The answer to that depends on what the translators are aiming to do—publish a ‘word-for-word’ translation, or a ‘thought-for-thought’ (idea-for-idea) translation.
There is no such thing as either, in a strict sense, but the former aims to accurately translate each individual word from the original language to the extent possible, whereas the latter aims to make the same core thinking underlying those words tangible to a contemporary audience. The Message paraphrase is at the extreme end of the latter; more traditional versions like the ESV, NASB, and NRSV are more the former. NIV and NLT are somewhere in between and probably the best balance for the average reader.
However, not even a word-for-word translation is ‘pure’ in that sense (for example, the word order in the original languages may be different and need some English words added to make the sentence make sense).
And—this is important—in both cases, there is interpretation going on.
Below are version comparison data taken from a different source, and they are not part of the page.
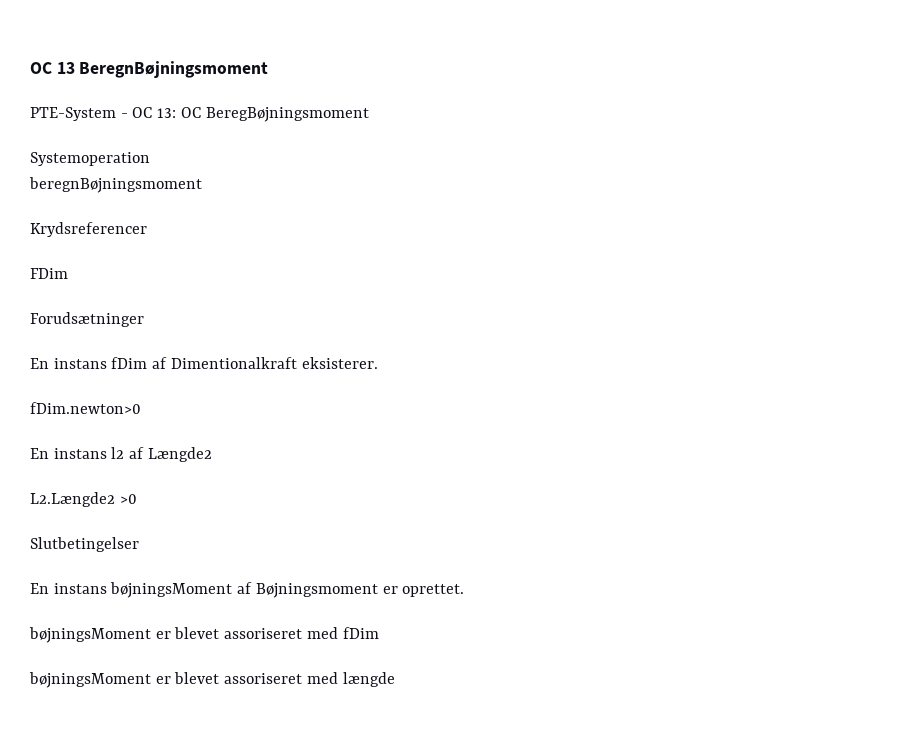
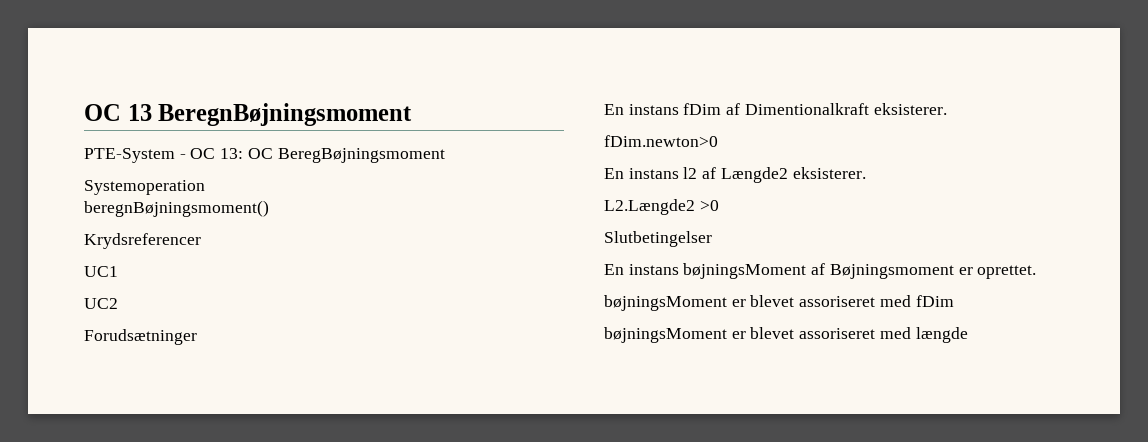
- beregnBøjningsmoment
+ beregnBøjningsmoment()
- FDim
+ UC1
+ UC2
- En instans l2 af Længde2
+ En instans l2 af Længde2 eksisterer.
Translation is a form of interpretation; there is no uninterpreted Scripture! For example, if a publishing house comes from a Reformed evangelical tradition, it will ensure its translators reflect Reformed theology in their choice of key words and phrases (e.g. in Romans). And KJV fans, sorry, but yours is not the most accurate, authentic, or closest-to-the-original version, not by a long shot! It’s not “The one the Apostle Paul used” (even though its archaic language makes it sound like it might have been).
So in sum, we have a choice as to how to read Jesus’ words in that Luke passage—exactly what he meant, and why. But the least credible conclusion would be a strictly literal instruction to “Hate your family”!